What happened to me brought revival to those around me. When people visit me there was a way God would tell me about those people and people were glad when a word of knowledge is revealed about them. It has also made me to be deliberate in my walk with children. I have been walking with children but the experience helped me to be more intentional. The experience has also made me realise that Jesus is also interested in our vocation. In that encounter, Jesus warned me to be focused on what brought me to the university. It made me understand that Jesus is interested in what we study. My dissertation topic while doing my Phd was on why some Igbos are abandoning the Christian faith.

 

For the benefit of our readers, what has been your findings as documented in your dissertation?

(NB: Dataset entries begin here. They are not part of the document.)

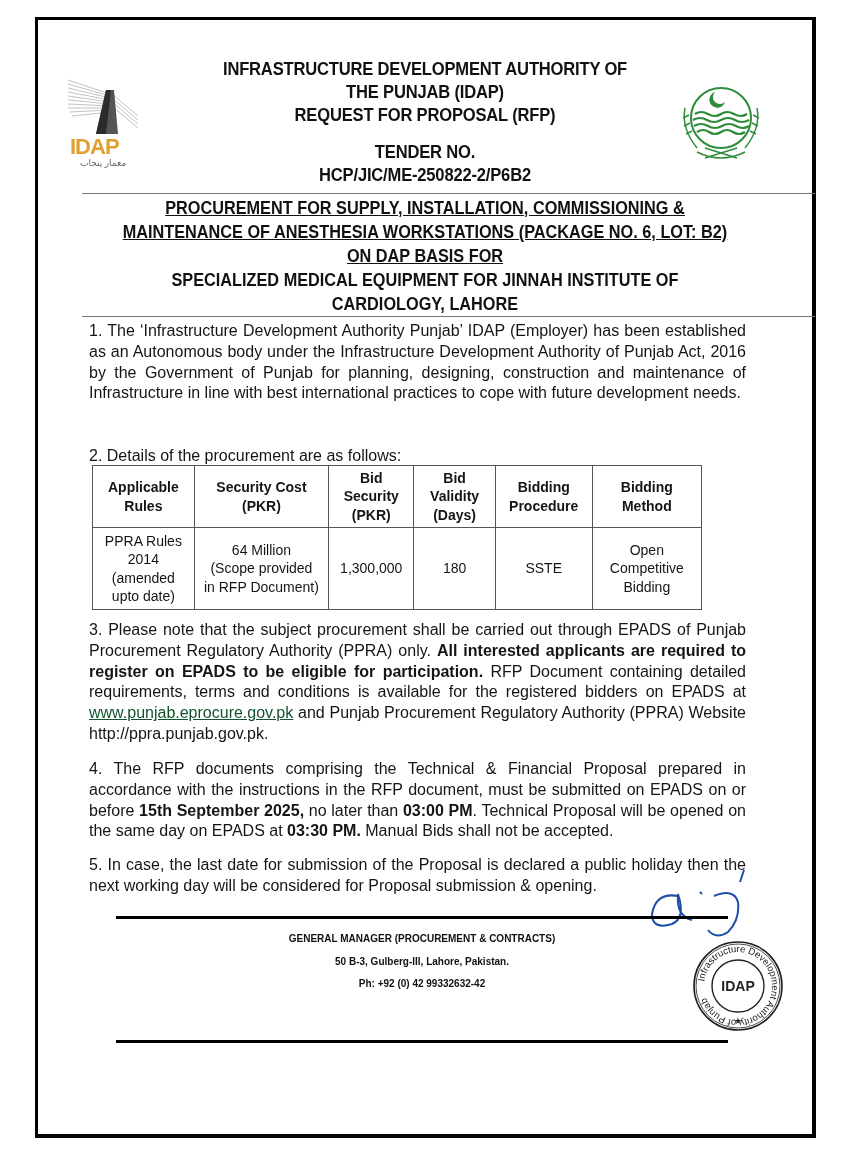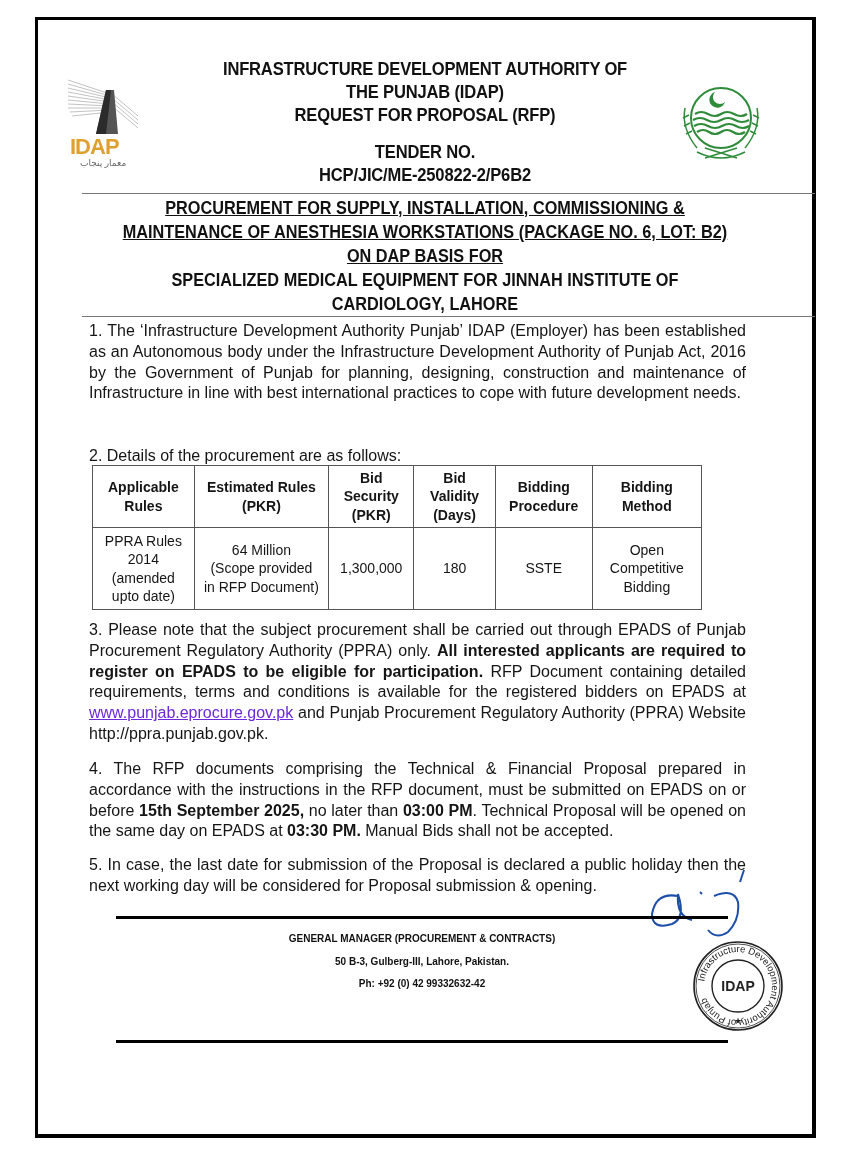--- a/index.html
+++ b/index.html
@@ -125,7 +125,7 @@
   <thead>
     <tr>
       <th><span>Applicable</span><br><span>Rules</span></th>
-      <th><span>Estimated Rules</span><br><span>(PKR)</span></th>
+      <th><span>Security Cost</span><br><span>(PKR)</span></th>
       <th><span>Bid</span><br><span>Security</span><br><span>(PKR)</span></th>
       <th><span>Bid</span><br><span>Validity</span><br><span>(Days)</span></th>
       <th><span>Bidding</span><br><span>Procedure</span></th>

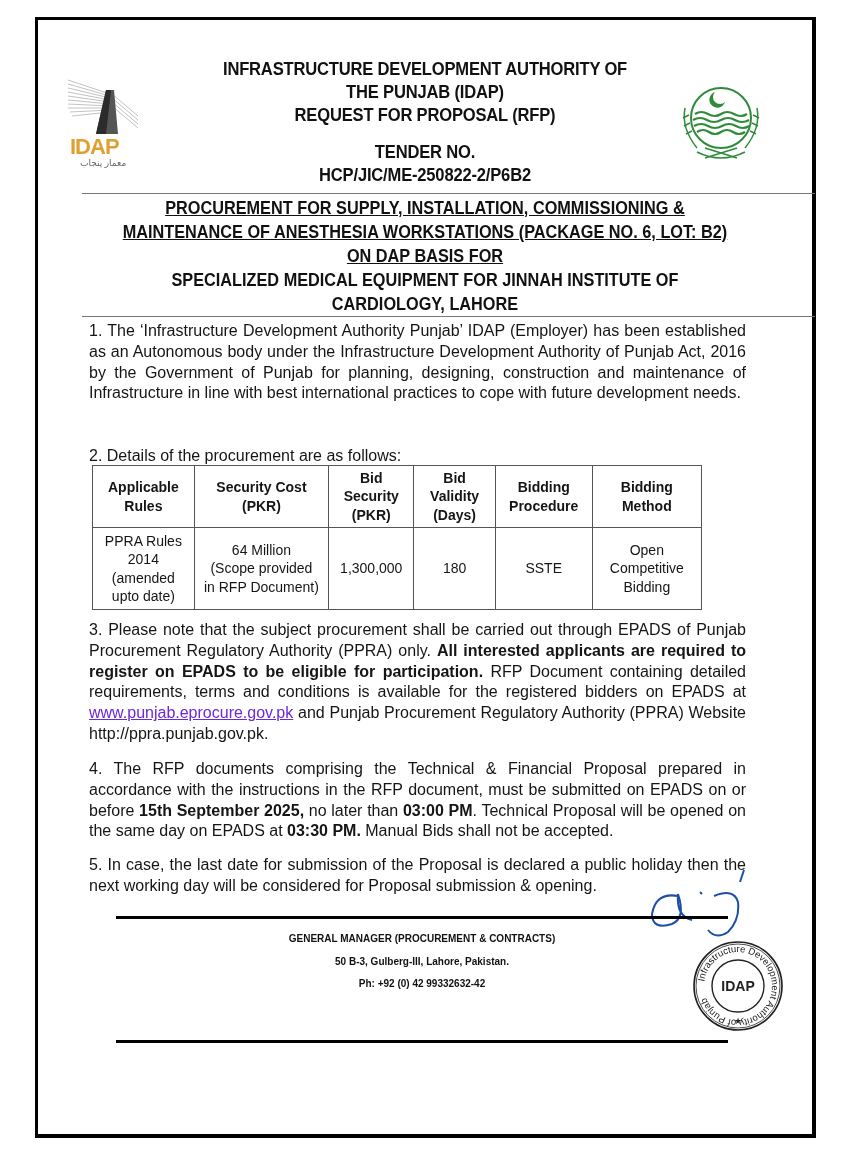--- a/index.html
+++ b/index.html
@@ -20,7 +20,7 @@
   .para { position: absolute; left: 89px; width: 657px; font-size: 16px; line-height: 20.8px;
           text-align: justify; color: #151515; }
   .para b { font-weight: bold; }
-  .para a, .footer a { color: #6d28d9; text-decoration: underline; }
+  .para a, .footer a { color: #14532d; text-decoration: underline; }
   table.proc { position: absolute; left: 92px; top: 465px; width: 610px; border-collapse: collapse;
                font-size: 14px; color: #151515; }
   table.proc th, table.proc td { border: 1px solid #555; text-align: center; vertical-align: middle;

What I found out are many. Just for this purpose I would say many of them who go  to Islam feel this fatigue and feel like trying something new. For them they feel that Islam makes more sense because they can’t comprehend the issue of trinity in the Christian faith. Islam makes the issue of God clearer to them in the sense that there is no go-between like we have in the Christian faith where we talk about Jesus being the mediator between man and God. So their lack of understanding of trinity made them go to Islam.

 

Some can’t understand the kind of life that fellow believers live. They can’t understand the lack of love among brethren and easily fall to the love being shown to them my Muslims.  For instance a woman kept being paid what they were paying her husband when her husband died. They were people who were converted to Islam. Her husband was involved in some work for the Muslim community. If they were Christians and her husband was working within the church, she believed she would have been pushed out of the system. So they feel widows are not being given adequate care in the Christian faith unlike what obtains in Islam. Some of them have been discouraged by sundry dues. Many of the people going back to Islam are from Catholics, Anglican and the Pentecostals.

 

Some can’t understand this idea of not carrying out burial service to those who died because some church dues had not been paid. But that does not happen in Islam. There is a place in Afikpo. It has the largest Islamic centre in Nigeria. And they give free education to indigenes. There is a school owned by an orthodox church in that same area. Some natives in that land can’t afford the school. So many of them gravitate to the Islamic school. It was Brother Gbile Akanni that had to buy acres of land in that area and built a free school for the children. So now there is a reversal. Some of them are coming back.

 

Some of them said they had encounter where they saw Jesus using the prayer bead. It’s a misconception to think Igbos who become Muslims do so because of money. That is not the primary reason for some of them. Majority have sundry other reasons for abandoning the Christian faith. My findings also revealed that more men are being converted to Islam. A good number of women who got converted do so because of marriage.

 

Some of them when they become Muslims experience change by adhering to works. You know Islam emphasises work. So they actually see change in behaviour and become truthful and honest. I think my findings should make the church wake up. We need to stop all the ceremonies we do in church which do not build believers and go to basics of disciple making. We need to disciple our children and teach them the basics of faith.